TASK MATERIAL Start Marker
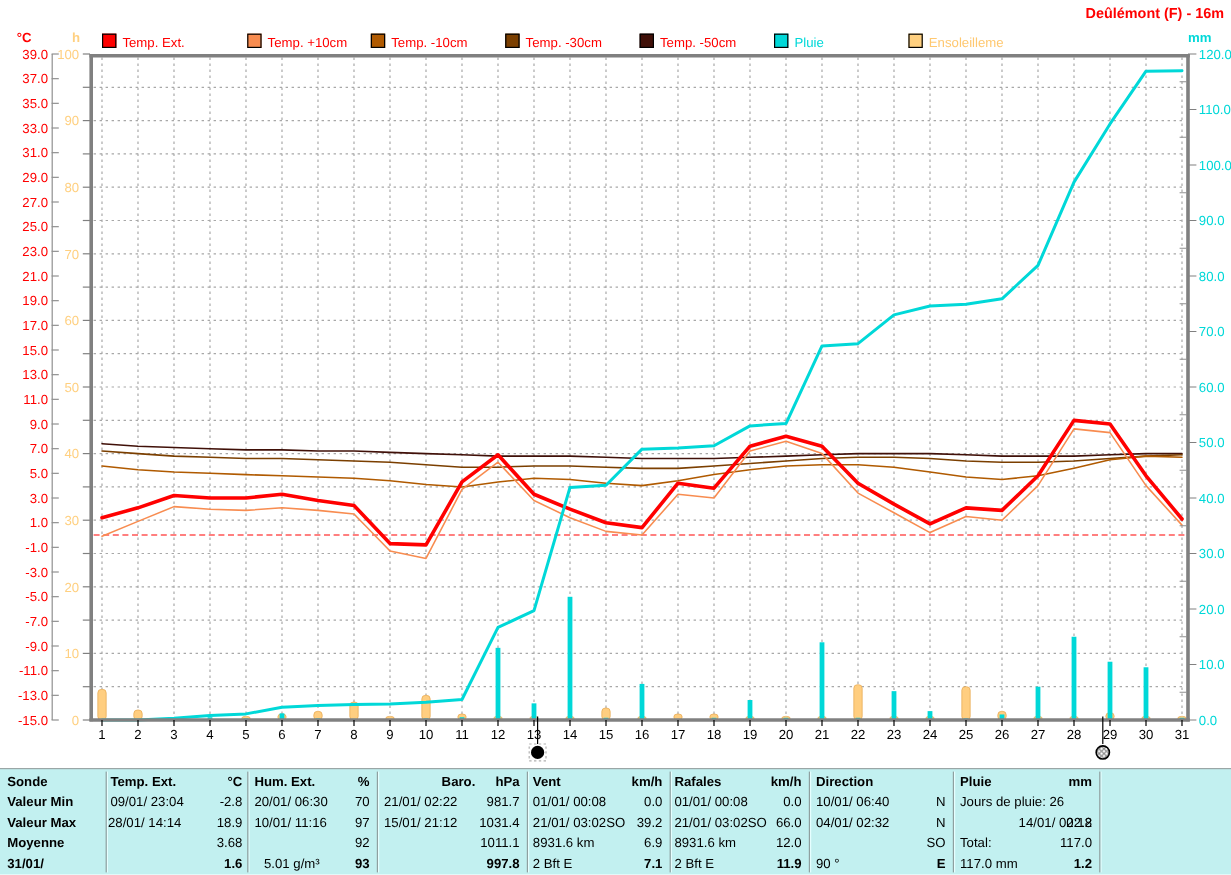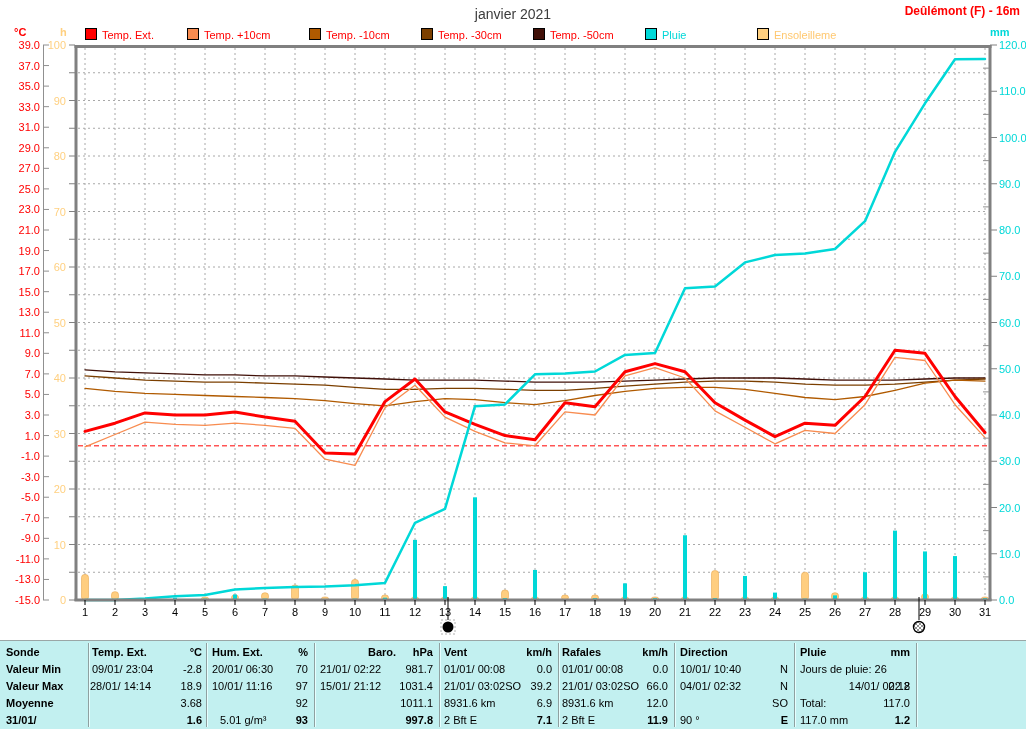--- a/index.html
+++ b/index.html
@@ -20,30 +20,29 @@
   .tright{text-align:right;}
   .bold{font-weight:bold;}
   .tdivider{position:absolute;width:1px;top:2px;bottom:2px;background:#8fa0a0;box-shadow:1px 0 0 #e6ffff;}
   svg text{font-family:"Liberation Sans",sans-serif;}
 </style>
 </head>
 <body>
 
 <div id="screen">
 
-  <div id="title" class="abs">janvier 2021</div>
   <div id="station" class="abs">Deûlémont (F) - 16m</div>
 
   <div class="abs unit-label" style="left:14px;top:26px;color:#ff0000;">°C</div>
   <div class="abs unit-label" style="left:60px;top:26px;color:#ffd080;">h</div>
   <div class="abs unit-label" style="left:990px;top:26px;color:#00d8d8;">mm</div>
 
   <div id="legend-row" class="abs">
       <div class="legend-item" style="left: 85px;"><span class="legend-swatch" style="background: rgb(255, 0, 0);"></span><span style="color: rgb(255, 0, 0);">Temp. Ext.</span></div>
-      <div class="legend-item" style="left: 187px;"><span class="legend-swatch" style="background: rgb(248, 140, 80);"></span><span style="color: rgb(255, 0, 0);">Temp. +10cm</span></div>
+      <div class="legend-item" style="left: 206px;"><span class="legend-swatch" style="background: rgb(248, 140, 80);"></span><span style="color: rgb(255, 0, 0);">Temp. +10cm</span></div>
       <div class="legend-item" style="left: 309px;"><span class="legend-swatch" style="background: rgb(176, 90, 0);"></span><span style="color: rgb(255, 0, 0);">Temp. -10cm</span></div>
       <div class="legend-item" style="left: 421px;"><span class="legend-swatch" style="background: rgb(123, 63, 0);"></span><span style="color: rgb(255, 0, 0);">Temp. -30cm</span></div>
       <div class="legend-item" style="left: 533px;"><span class="legend-swatch" style="background: rgb(64, 16, 8);"></span><span style="color: rgb(255, 0, 0);">Temp. -50cm</span></div>
       <div class="legend-item" style="left: 645px;"><span class="legend-swatch" style="background: rgb(0, 216, 216);"></span><span style="color: rgb(0, 216, 216);">Pluie</span></div>
       <div class="legend-item" style="left: 757px;"><span class="legend-swatch" style="background: rgb(255, 208, 128);"></span><span style="color: rgb(255, 200, 112);">Ensoleilleme</span></div>
     </div>
 
   <svg id="chart" class="abs" style="left:0;top:0;" width="1026" height="640">
     <defs>
       <pattern id="hatch" width="4" height="4" patternUnits="userSpaceOnUse">
@@ -429,21 +428,21 @@
       <div class="tcell tright bold" style="left: 562px; width: 106px; top: 4px;">km/h</div>
       <div class="tcell tleft" style="left: 562px; width: 106px; top: 21px;">01/01/ 00:08</div>
       <div class="tcell tright" style="left: 562px; width: 106px; top: 21px;">0.0</div>
       <div class="tcell tleft" style="left: 562px; width: 106px; top: 38px;">21/01/ 03:02SO</div>
       <div class="tcell tright" style="left: 562px; width: 106px; top: 38px;">66.0</div>
       <div class="tcell tleft" style="left: 562px; width: 106px; top: 55px;">8931.6 km</div>
       <div class="tcell tright" style="left: 562px; width: 106px; top: 55px;">12.0</div>
       <div class="tcell tleft" style="left: 562px; width: 106px; top: 72px;">2 Bft E</div>
       <div class="tcell tright bold" style="left: 562px; width: 106px; top: 72px;">11.9</div>
       <div class="tcell tleft bold" style="left: 680px; width: 108px; top: 4px;">Direction</div>
-      <div class="tcell tleft" style="left: 680px; width: 108px; top: 21px;">10/01/ 10:40</div>
+      <div class="tcell tleft" style="left: 680px; width: 108px; top: 21px;">10/01/ 06:40</div>
       <div class="tcell tright" style="left: 680px; width: 108px; top: 21px;">N</div>
       <div class="tcell tleft" style="left: 680px; width: 108px; top: 38px;">04/01/ 02:32</div>
       <div class="tcell tright" style="left: 680px; width: 108px; top: 38px;">N</div>
       <div class="tcell tright" style="left: 680px; width: 108px; top: 55px;">SO</div>
       <div class="tcell tleft" style="left: 680px; width: 108px; top: 72px;">90 °</div>
       <div class="tcell tright bold" style="left: 680px; width: 108px; top: 72px;">E</div>
       <div class="tcell tleft bold" style="left: 800px; width: 110px; top: 4px;">Pluie</div>
       <div class="tcell tright bold" style="left: 800px; width: 110px; top: 4px;">mm</div>
       <div class="tcell tleft" style="left: 800px; width: 110px; top: 21px;">Jours de pluie: 26</div>
       <div class="tcell tleft" style="left: 800px; width: 110px; top: 38px; text-align: right;">14/01/ 00:18</div>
TASK MATERIAL End Marker
Copy out, from the data above, every line holding the word "text".

   .tright{text-align:right;}
   svg text{font-family:"Liberation Sans",sans-serif;}
       <div class="tcell tleft" style="left: 800px; width: 110px; top: 38px; text-align: right;">14/01/ 00:18</div>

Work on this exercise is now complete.